We can see that perfect speed-up, i.e., n , is achievable only when x = 0 . which means that the whole program is perfectly parallelizable into totally independent pieces. This is a situation not likely to happen in a typical computer program (or any daily life task, for that matter).

Comment:

Is the parallel processing formula (speed-up) really works?
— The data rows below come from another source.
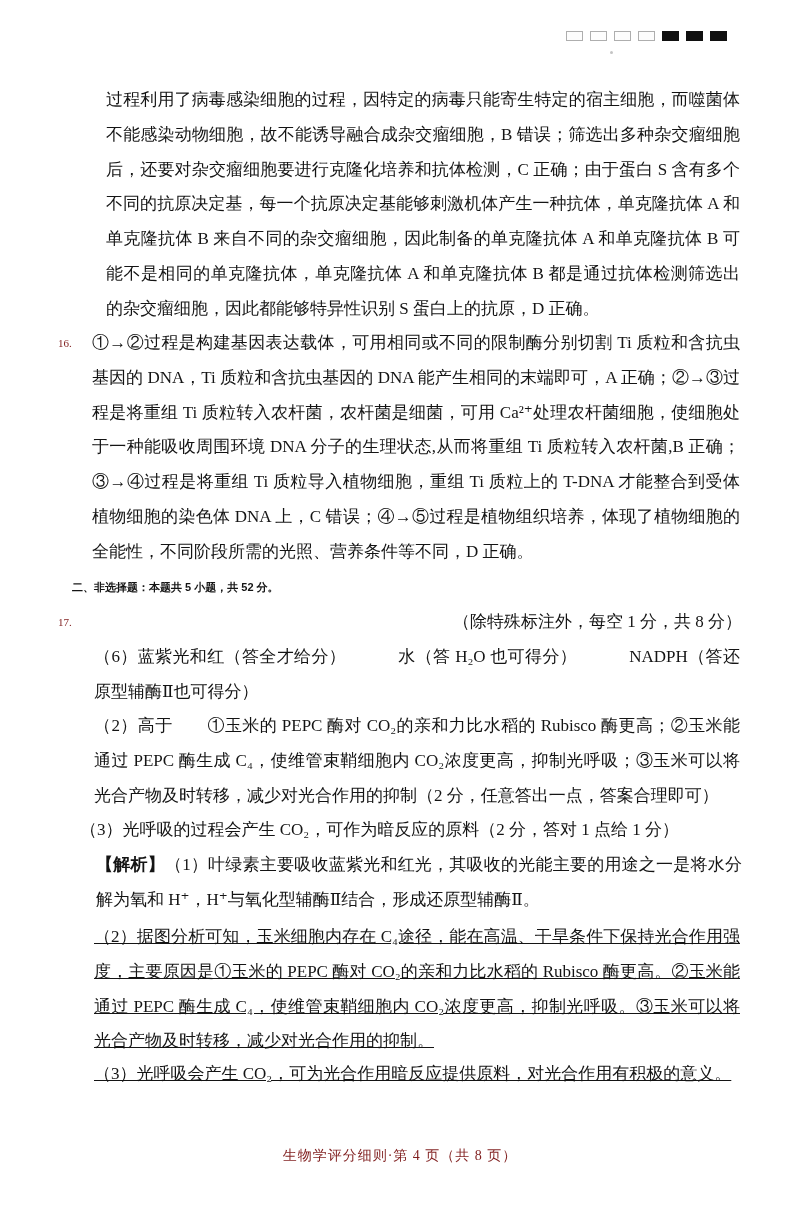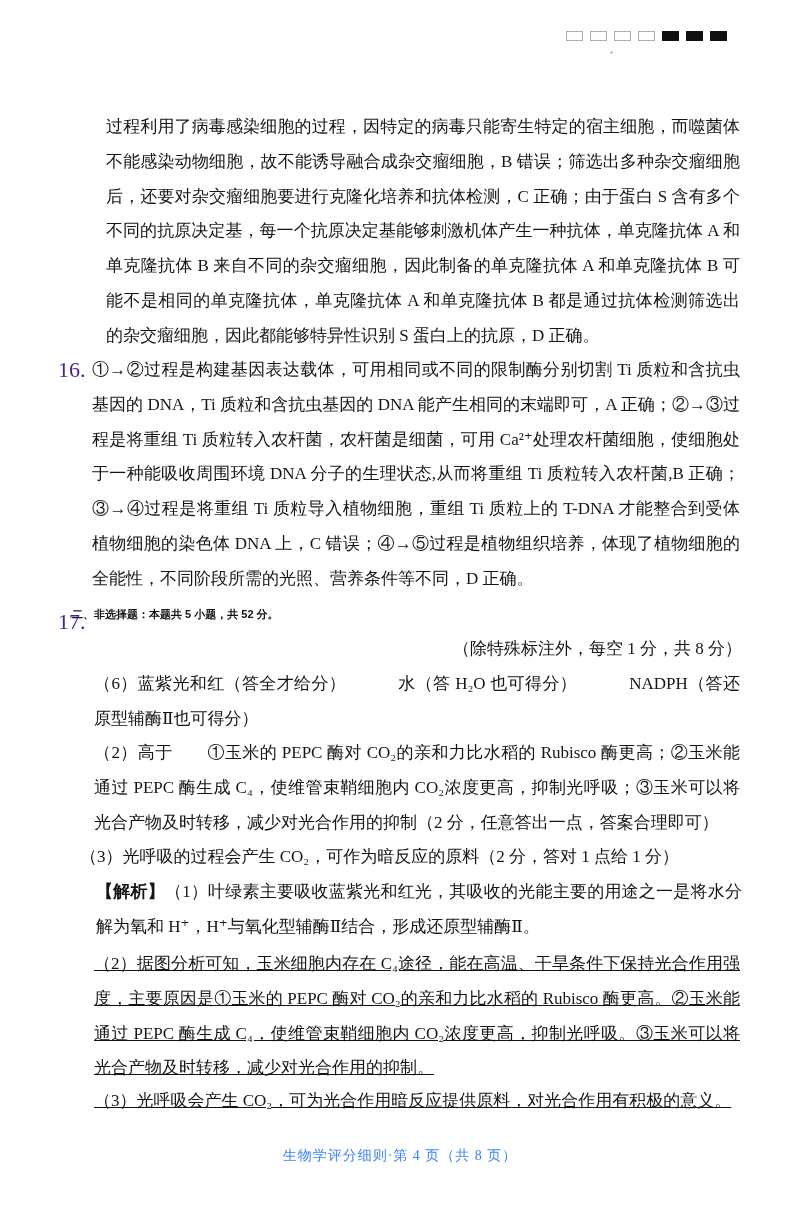--- a/index.html
+++ b/index.html
@@ -27,7 +27,6 @@
     line-height:34.8px;
     text-align:justify;
     color:#141414;
-    margin-top:27px;
   }
   .num {
     position:absolute;

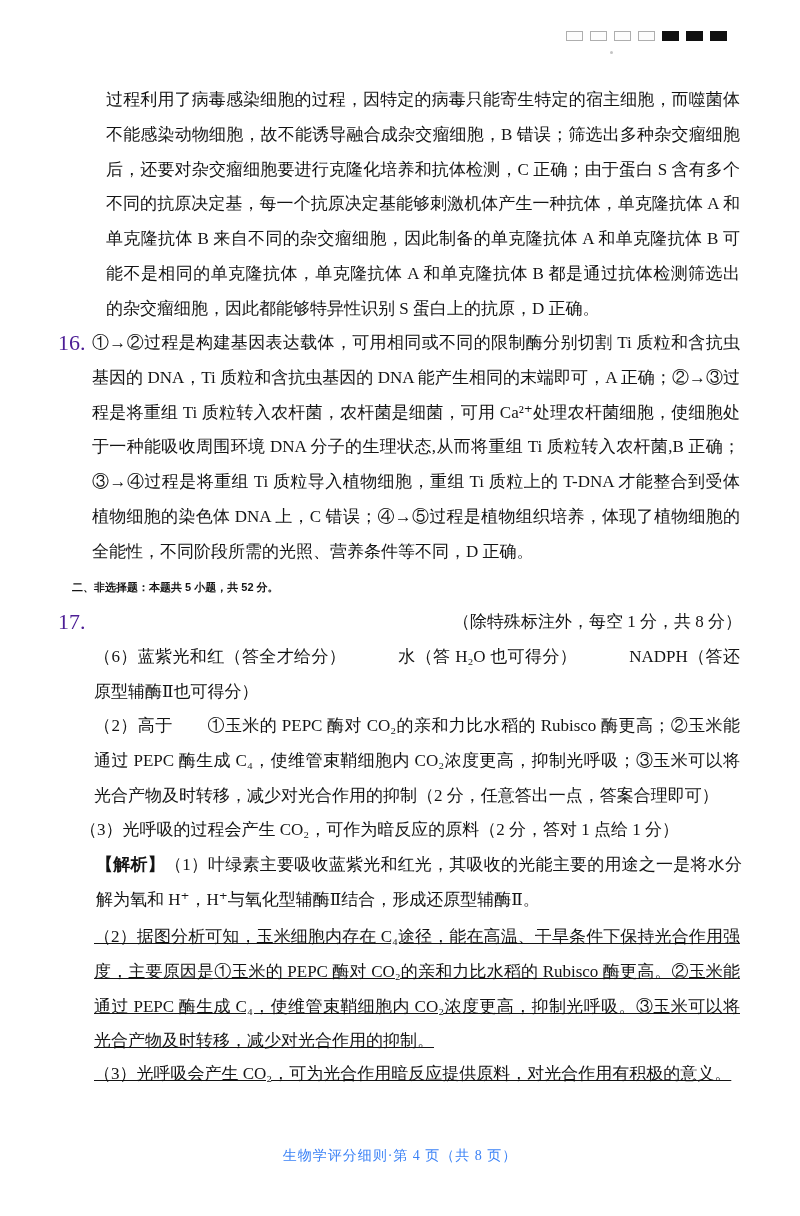--- a/index.html
+++ b/index.html
@@ -30,9 +30,9 @@
   }
   .num {
     position:absolute;
-    font-size:22px;
+    font-size:11px;
     line-height:34.8px;
-    color:#4c1d95;
+    color:#7f1d1d;
     white-space:nowrap;
   }
   .bold-sans {

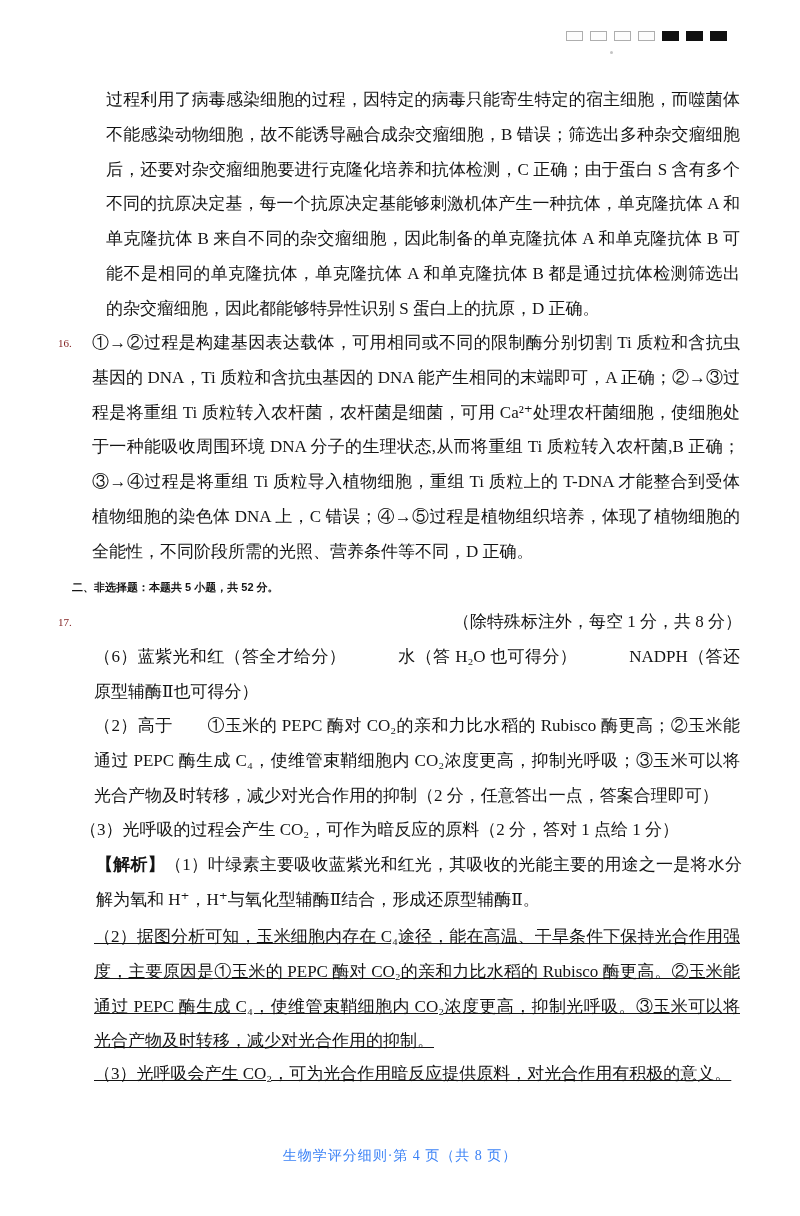--- a/index.html
+++ b/index.html
@@ -63,7 +63,7 @@
 
   #footer {
     position:absolute; left:0; top:1147px; width:800px;
-    text-align:center; font-size:14px; letter-spacing:1px; color:#3b82f6;
+    text-align:center; font-size:14px; letter-spacing:1px; color:#7f1d1d;
   }
 </style>
 </head>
As we assume the processor count tends to infinity, the time for communication should also be in a large scale. Should we consider the running time to be larger? Or the formula just neglects the factor of communication time between processors?

Follow-up:

This is another excellent observation. As mentioned in the Follow-Up to the comment above, in deriving the formula, we assume that the parallel part can be divided up perfectly, without any communication. In a real-life parallel program, of course there will be communications. Thus, in deriving a speed-up formula for such a program, we might need an additional term for the total execution time:

$xT+\frac{\left (1-x \right )T}{n}+cn^{2}$

In the above expression, the third term denotes the communication overhead time introduced by parallelization, which grows as (n x n) with a multiplicative constant c. This is not an “artificial” example but really represents some real-life communication overhead that you can find in many practical parallel programs.

What new conclusions can you draw from this new expression?

Comment:

Still quite confused about Slide 14?

Follow-up:

Slide 14 illustrates the need for extra communication overhead when we perform parallel processing. Specifically, in the Main Memory, there is a variable u, which has a value of 5. This variable is needed for some parallel computations to be carried out by three different processors as shown. Now, each processor has to read this variable from the Main Memory into its own memory in order to perform the computation. The problem here is that after P1 and P3 have read the variable u, P3 subsequently modifies its value (from 5 to 7), making different copies of u having different values (an inconsistent situation).

Obviously, inconsistency in shared data variables is unacceptable because it will lead to mistakes. Thus, to rectify the inconsistency, some extra communication has to be carried out. For instance, after P3 modifies u, it has to immediately inform every processor that is currently using u (i.e., having u in its own memory).

Can you think of some other way to handle this inconsistent situation?